In terms of preservation and longevity concerns, Walt asks:
"Won’t the fully-participating libraries have digital copies? I can’t think of institutions with better longevity."
To begin with, only fully participating libraries will have digital copies, and we don't yet know how many libraries will choose that option. Other libraries, even those that are only allowing Google to digitize public domain books, do not get to keep copies of the digital files. (Not only that, public domain libraries that have been cooperating with Google have to delete all of their copies of the files that they hold today, as per this agreement. See Appendix B-3.) The only party with copies of all of the files will be Google.

There are statements in the settlement about what happens if Google "fails to meet the Require Library Services Requirement" or simply decides not to continue. I refer you to page 84 of the settlement, and hope that someone can make sense out of it. The way I read it, libraries can then engage a third-party provider, who will receive the files from Google.

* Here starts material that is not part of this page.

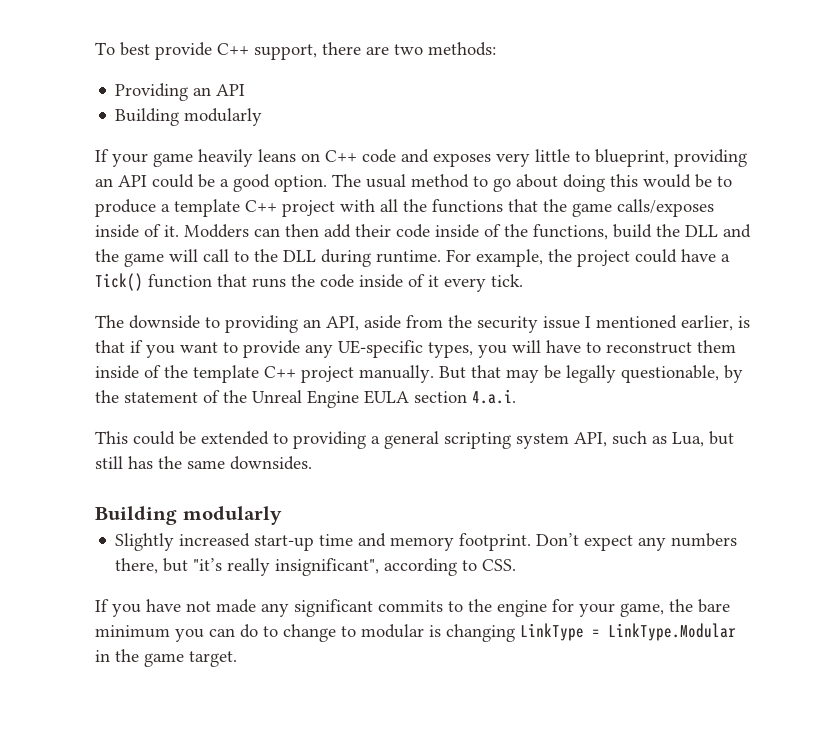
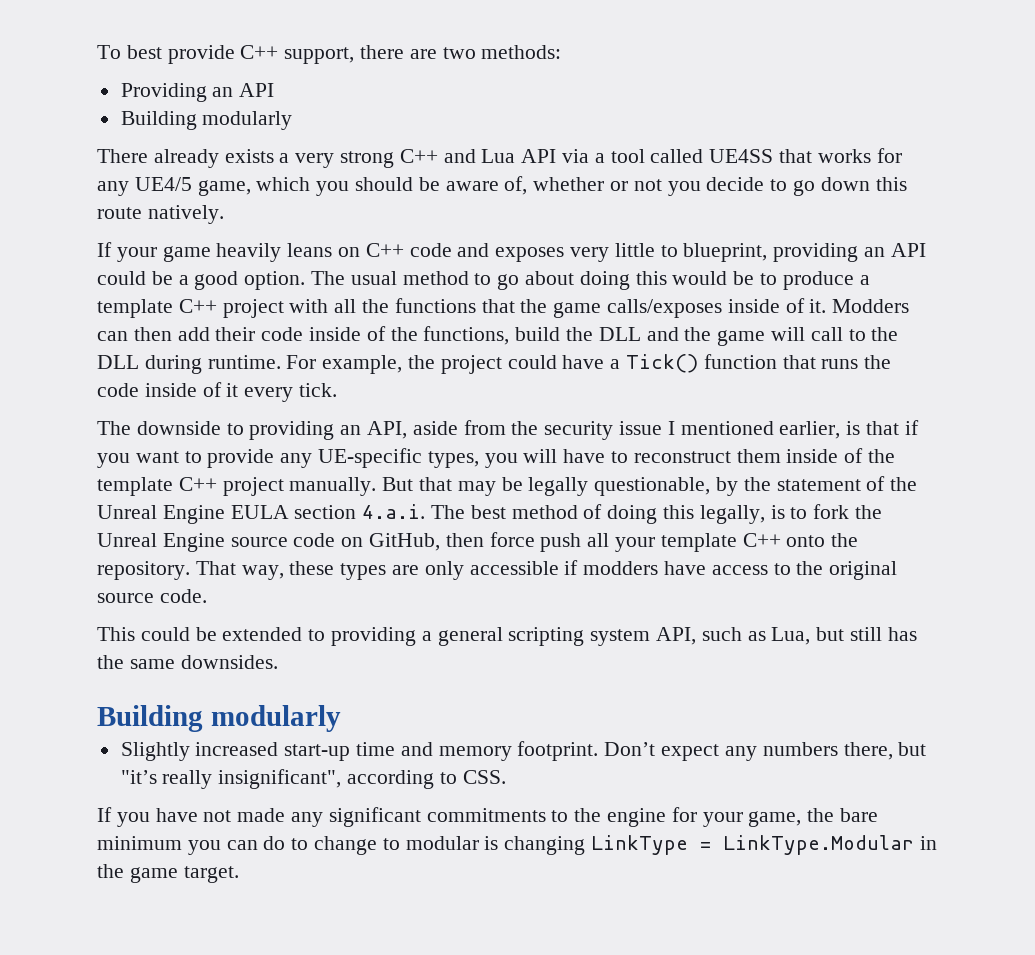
+ There already exists a very strong C++ and Lua API via a tool called UE4SS that works for any UE4/5 game, which you should be aware of, whether or not you decide to go down this route natively.
- But that may be legally questionable, by the statement of the Unreal Engine EULA section 4.a.i.
+ But that may be legally questionable, by the statement of the Unreal Engine EULA section 4.a.i. The best method of doing this legally, is to fork the Unreal Engine source code on GitHub, then force push all your template C++ onto the repository. That way, these types are only accessible if modders have access to the original source code.
- If you have not made any significant commits to the engine for your game, the bare minimum you can do to change to modular is changing LinkType = LinkType.Modular in the game target.
+ If you have not made any significant commitments to the engine for your game, the bare minimum you can do to change to modular is changing LinkType = LinkType.Modular in the game target.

The key thing here is that even in the event of the failure of Google, libraries are not allowed to make uses of their own scans, such as those that are permitted to Google by this settlement. The restriction to "computational uses" and some other minor uses stands, even in that eventuality.

When I say:
"Google should be required to carry all digital Books without discrimination and without liability."
Walt replies:
"You mean “all digital books that Google’s scanned”? I suspect Google wouldn’t argue with this."
That is exactly what I mean, and Google does indeed argue with it. As a matter of fact, the settlement only obligates Google to provide access to at least 85% of the books it scans. That "access" refers to the subscription service that will be available to libraries and other institutions. The settlement says:
"Google may, at its discretion, exclude particular Books from one or more Display Uses for editorial or non-editorial reasons." p.36
That's followed by an affirmation of the "value of the principle of freedom of expression," which I must say rings a bit hollow in this context. Google has to notify the Registry if it has excluded a book, and to provide a digital copy of that book to the Registry. The Registry can then seek out a third party to provide services for excluded books. Here, however, is James Grimmelmann's concern on that front:
"The second is that no one besides the Registry might ever find out that Google has chosen to de-list a book. If the Registry doesn’t or can’t engage a replacement for Google, the book would genuinely vanish from this new Library of Alexandria. Perhaps that should happen for some books, but decisions like that shouldn’t be made in secret. When Google choses to exclude a book for editorial reasons, it should be [R13] required to inform the copyright owner and the general public, not just the Registry. "
What might Google exclude? Perhaps very little, but at the ALA panel in Denver in January, 2009, Dan Clancy of Google gave an off-the-cuff remark that, as I recall, had the word "pornography" in it. Given the recent embarassment of Amazon when it had to face the fact that many of its best sellers are rather salacious in nature, I can imagine Google also developing concern about the visibility of the texts that make us uncomfortable.

There are a lot of legitimate reasons for concern about this proposed settlement. And I don't think that anything that I have said is "nonsense."